唐方舍下了歐陽風骨,站在廣場之中,眼神直刺眼前的諸人,手中忽然一張開,黑白二氣濃鬱,直接往大殿之中飄去。
“生死之氣!難道此人修過五帝大魔功?”諸位老者從對方眼中都看到了對方的驚詫,就在此時唐方的手掌猛地一收縮,黑白之氣倒卷而歸,在黑白之氣中托著一人的屍首,正是已經死去多時的陳磊。
唐方照著陳磊的天靈穴一按,一把白光閃耀的刀刃我在手上,唐方頓時整個人變得殺氣淩人。豪氣地道:“大爺上山的時候,就沒有打算活著下山,你們是一個一個上,還是一並讓老子結果你們!”
“唐方,你好狂!”一名老者按捺不住心中的怒火,一聲大吼,厲聲道:““天法鎖,地法鎖,拜請陰山老祖放金鎖!”
“陰山鎖魂咒!”唐方大笑道,“這一招,歐陽小子早已用過,讓你看看老子的本事!”
說完雙手捏決,口中咒語大動,胸中翻天印應聲而起,在空中急速飛轉,而這名老者在空中的那個巨大的金鎖也開始慢慢成型,這老者所放的金鎖果然比之歐陽風骨又要大了許多,在空中滴溜溜地旋轉,道門神器決鬥,一觸即發。
“慢!”忽然一聲大喊,“落!”
果然這金鎖便掉了下來,這老者大急,大聲道:“師兄,為何如此,讓我宰了這小子、你難道就任憑這小子在我陰山肆意妄為,殘害我陰山的弟子嗎?”
這個時候,大殿中緩緩地走出一個老者,須發皆白,看上去有些道骨仙風的味道,看了場上的慘狀,低低地道:“冤孽,冤孽啊!”
“師伯,師伯救我。”見到此人出來,歐陽風骨立刻出聲求救。
這老者看了一眼唐方,忽然歎了口氣,道:“冤冤相報,當日我們欠下贏勾的,今日算是一並還清了,陰山自有此劫,怨不得人。”

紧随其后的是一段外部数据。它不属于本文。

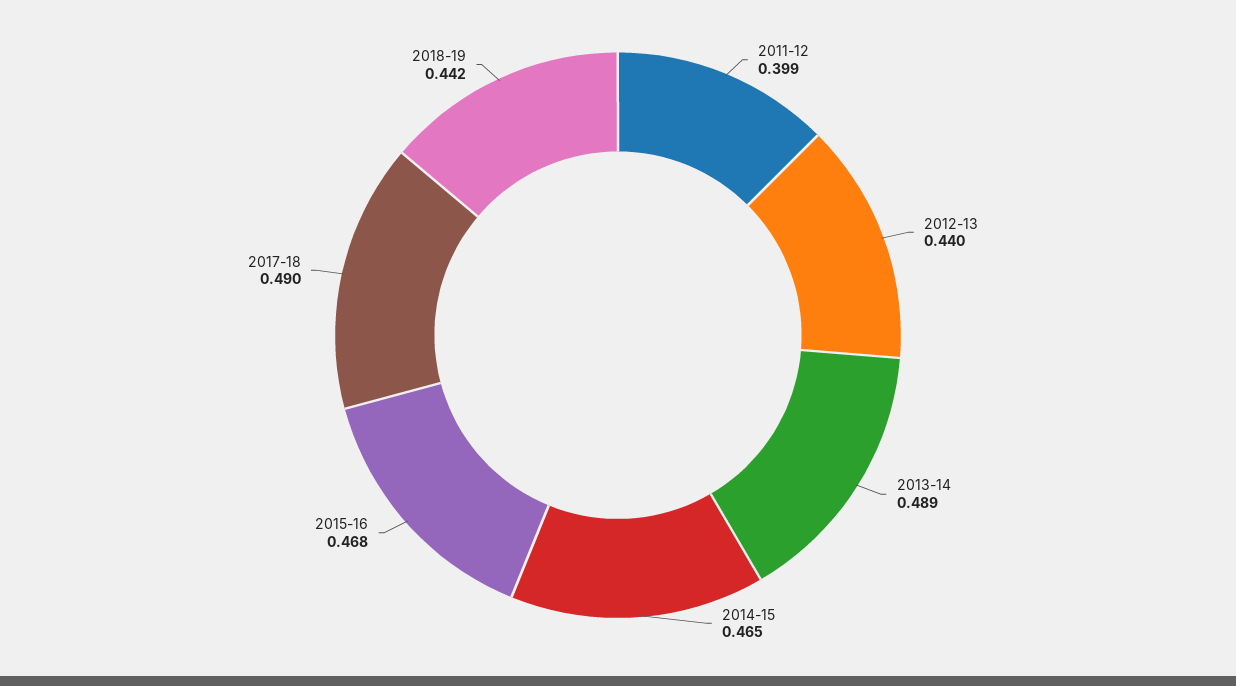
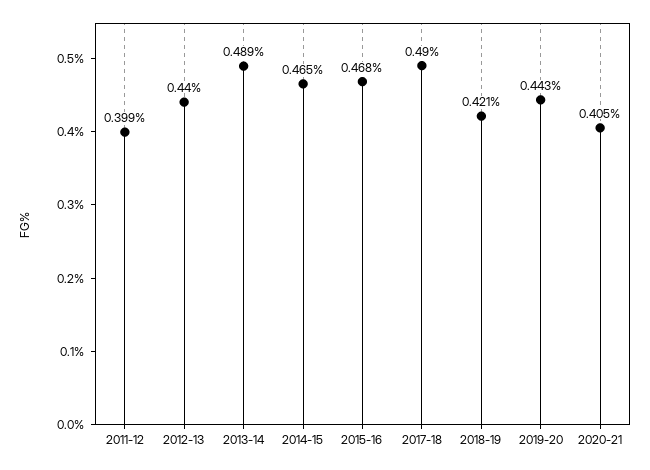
2018-19: 0.442 -> 0.421
2019-20: none -> 0.443
2020-21: none -> 0.405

唐方一愣,沒有想到這陰山一脈居然還跟贏勾老祖扯上關係,道:“老王八,你什麼意思?”
“你與歐陽風骨之怨,我們之所以不管,實在是這原本就是早有定數,逆天行事我等不可違,今日陰山歐陽風骨已在你手,你仇已經報了,就下山去吧?”
“嗯?”唐方又是一愣,自己殺了陰山這麼多弟子,沒有想到陰山的前輩居然這麼好說話,沉聲道:“我說過,要殺你陰山滿門,我唐方便要說到做到!”
“你!”旁邊的剛剛出手老者早已經怒氣衝天了,大聲罵道:“唐方,你當真以為我們陰山是好欺負的嘛?若不是師兄……”
“住口!”這陰山的領頭老者,歐陽風骨嘴裏的師伯沉聲道,這老者才打住話頭,不敢言語,但是眼神如刀,恨恨地盯著唐方。